• **Exercise goal**
Each entry must be given again exactly as it appears, with images excluded.
── Record extracts ──
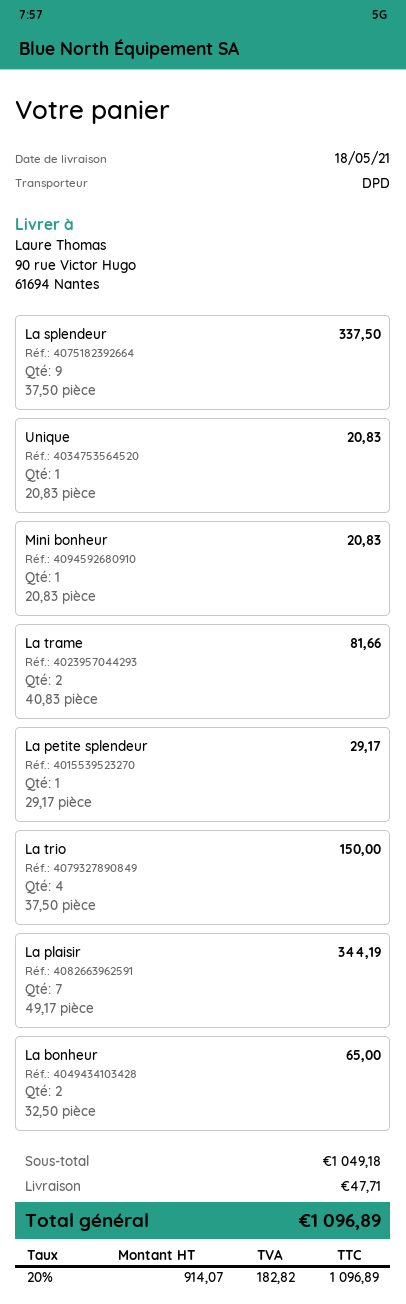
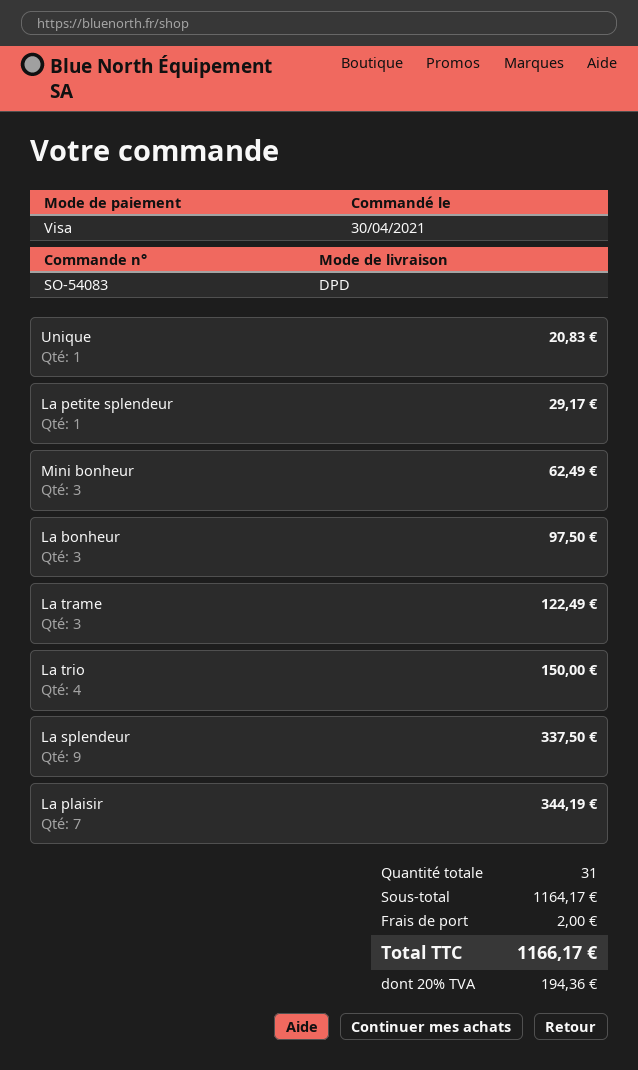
Mini bonheur: 1 for 20.83 -> 3 for 62.49
La trame: 2 for 81.66 -> 3 for 122.49
La bonheur: 2 for 65.00 -> 3 for 97.50
subtotal: 1049.18 -> 1164.17
shipping: 47.71 -> 2.00
tax: 20% = 182.82 -> 20% = 194.36
total: 1096.89 -> 1166.17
───
• **Response to this task**
Mini bonheur: 1 for 20.83 -> 3 for 62.49
La trame: 2 for 81.66 -> 3 for 122.49
La bonheur: 2 for 65.00 -> 3 for 97.50
subtotal: 1049.18 -> 1164.17
shipping: 47.71 -> 2.00
tax: 20% = 182.82 -> 20% = 194.36
total: 1096.89 -> 1166.17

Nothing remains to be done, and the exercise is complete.